Records from a data source
BEGIN
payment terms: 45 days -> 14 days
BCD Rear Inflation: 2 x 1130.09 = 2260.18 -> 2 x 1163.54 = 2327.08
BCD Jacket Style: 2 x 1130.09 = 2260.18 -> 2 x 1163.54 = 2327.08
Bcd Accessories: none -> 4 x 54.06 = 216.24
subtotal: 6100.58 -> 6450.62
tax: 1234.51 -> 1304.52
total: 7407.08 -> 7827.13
END
BEGIN
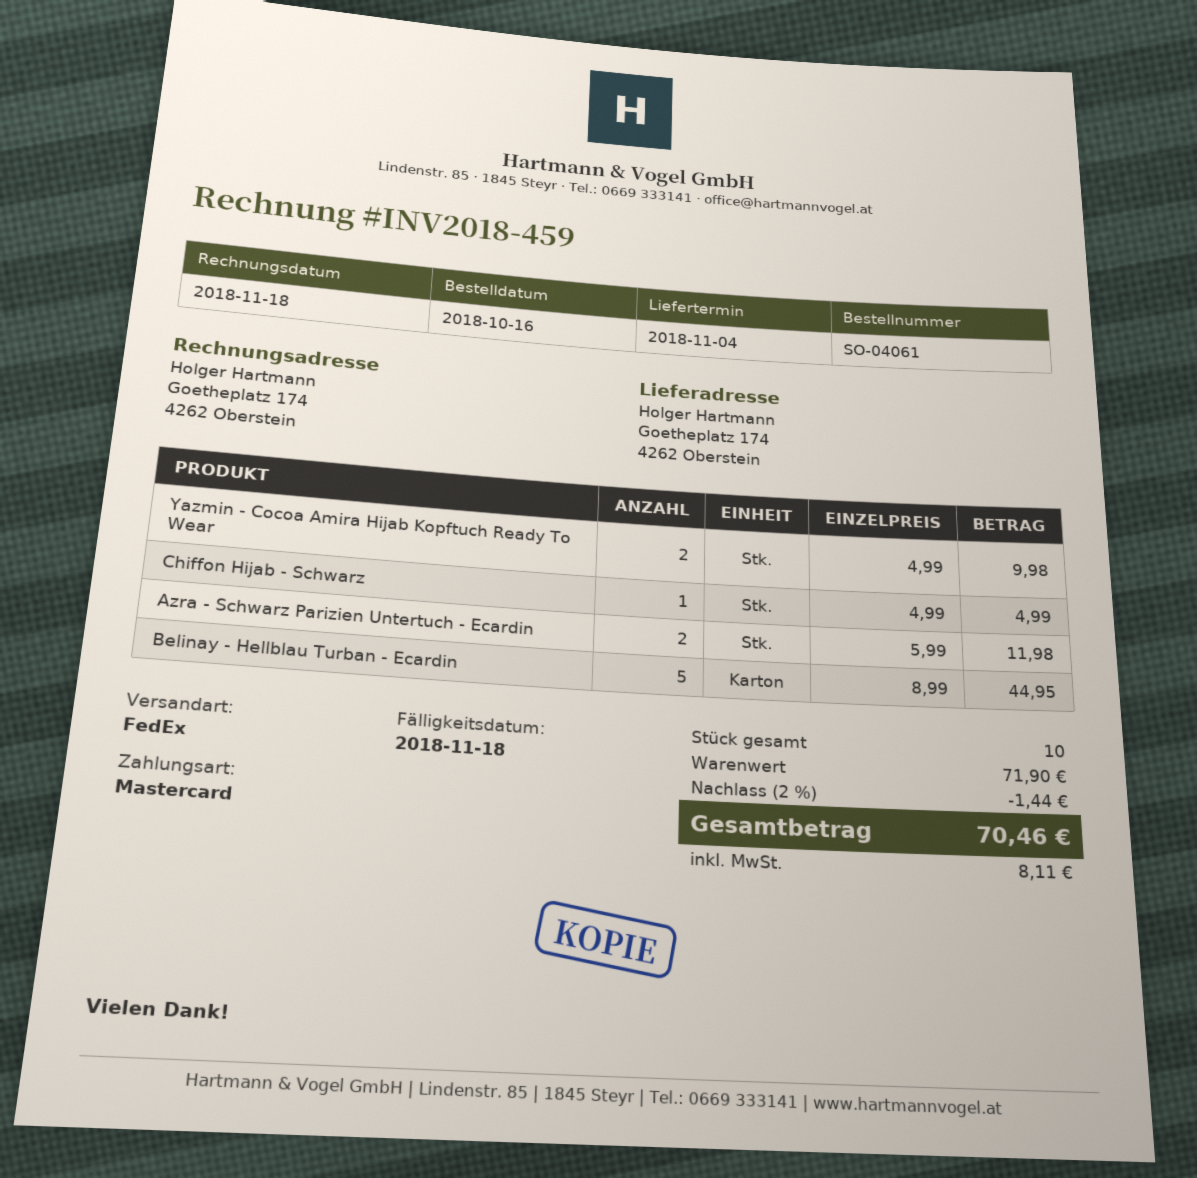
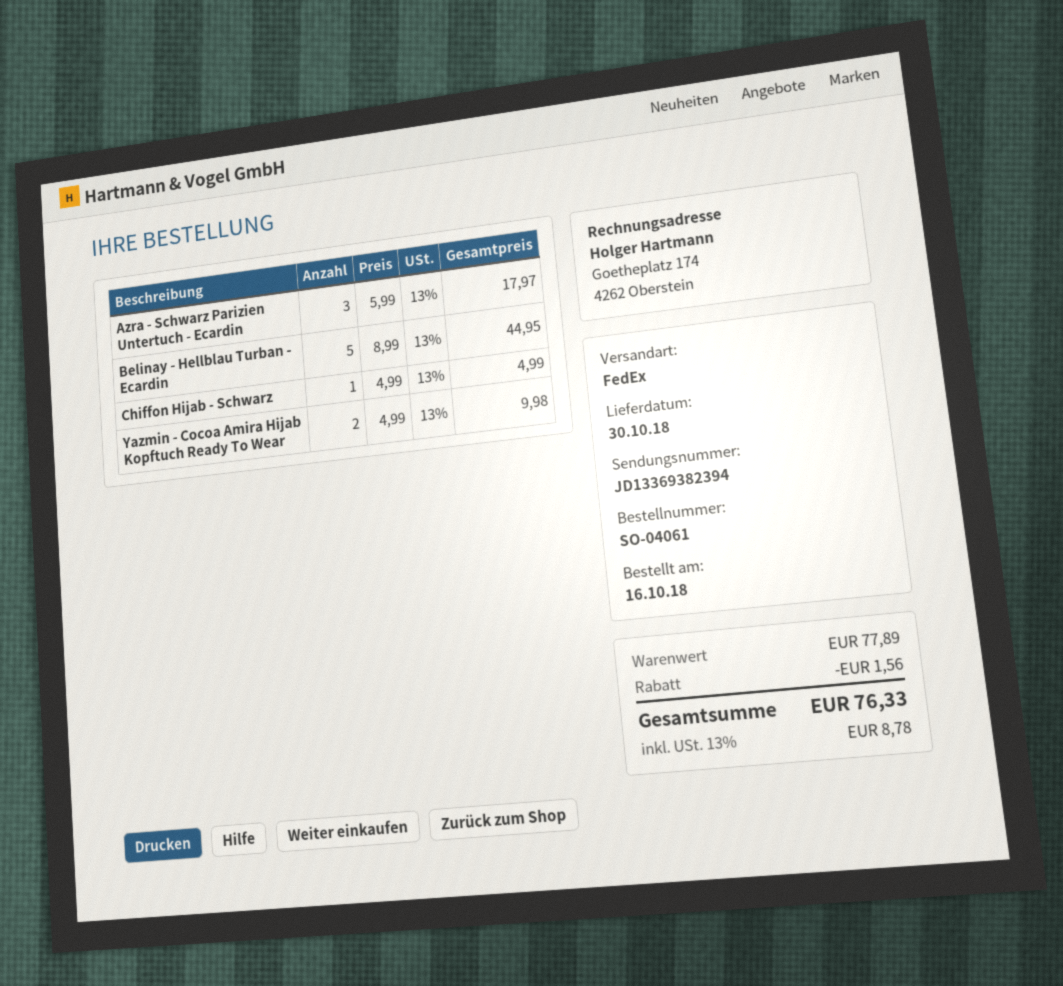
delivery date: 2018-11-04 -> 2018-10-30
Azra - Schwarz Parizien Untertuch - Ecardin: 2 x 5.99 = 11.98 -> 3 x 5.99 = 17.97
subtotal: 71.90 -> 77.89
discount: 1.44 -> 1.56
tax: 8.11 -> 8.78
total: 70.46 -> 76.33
END
BEGIN
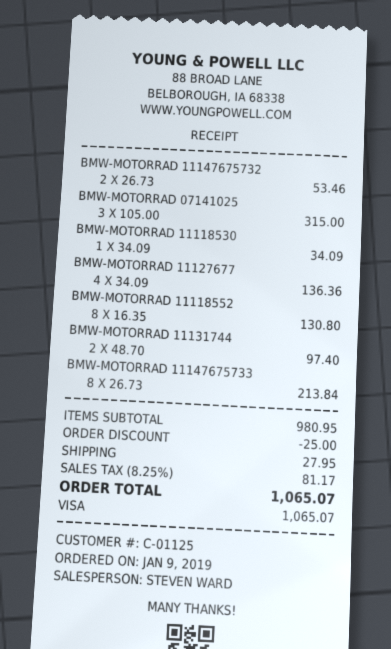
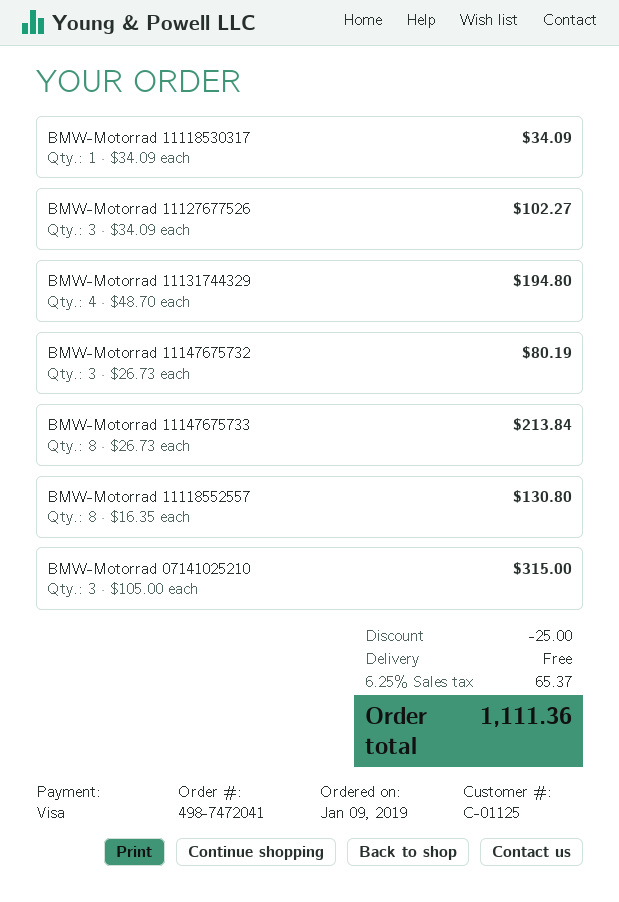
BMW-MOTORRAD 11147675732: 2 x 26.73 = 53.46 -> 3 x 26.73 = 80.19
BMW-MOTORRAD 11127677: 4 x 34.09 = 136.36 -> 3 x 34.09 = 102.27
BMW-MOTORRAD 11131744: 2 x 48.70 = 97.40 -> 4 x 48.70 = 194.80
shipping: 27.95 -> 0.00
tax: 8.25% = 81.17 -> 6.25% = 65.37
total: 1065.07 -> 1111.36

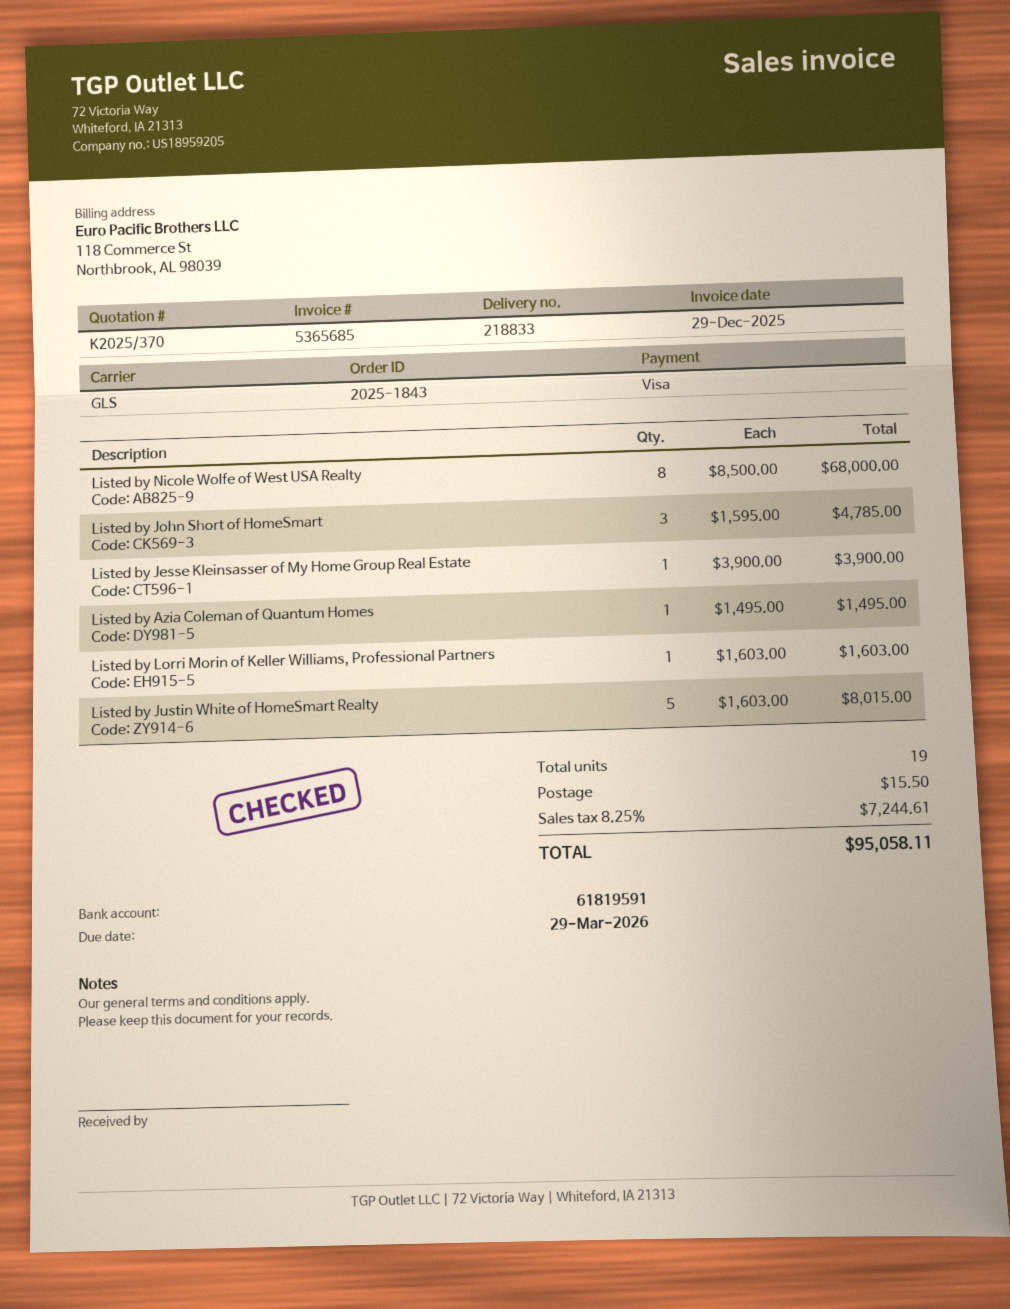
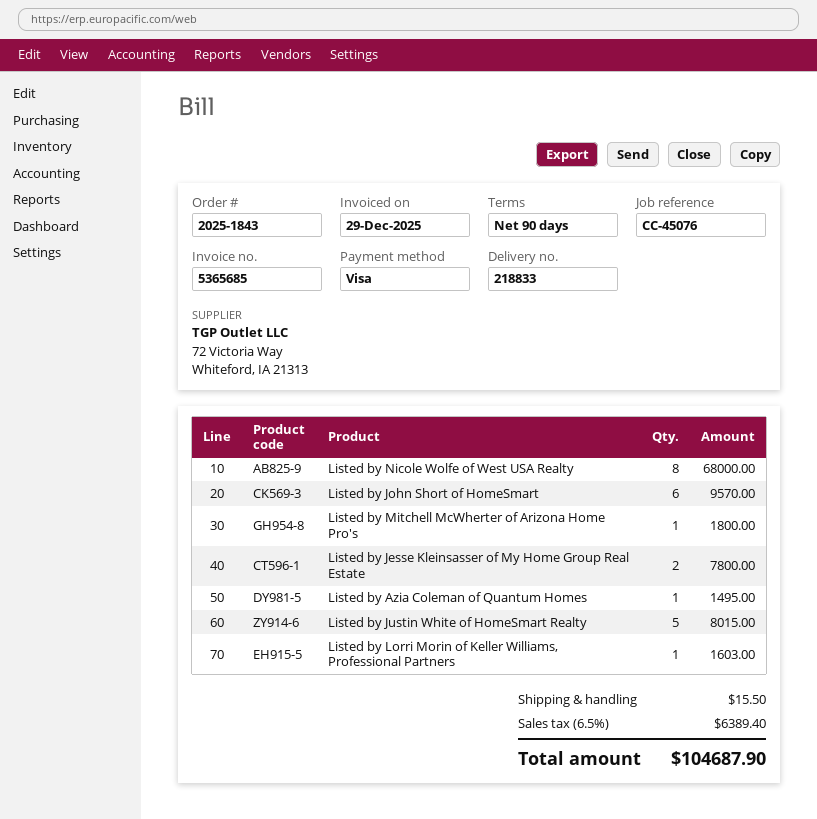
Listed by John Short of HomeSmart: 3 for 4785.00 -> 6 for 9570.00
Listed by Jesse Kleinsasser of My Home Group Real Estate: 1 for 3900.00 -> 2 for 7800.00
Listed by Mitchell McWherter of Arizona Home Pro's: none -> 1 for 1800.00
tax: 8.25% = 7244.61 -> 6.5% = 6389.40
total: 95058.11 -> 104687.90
END
PROMPT:
Determine the number of lines in the entries that hold "subtotal". Reply with that number only.

REPLY TO THE EXERCISE:
2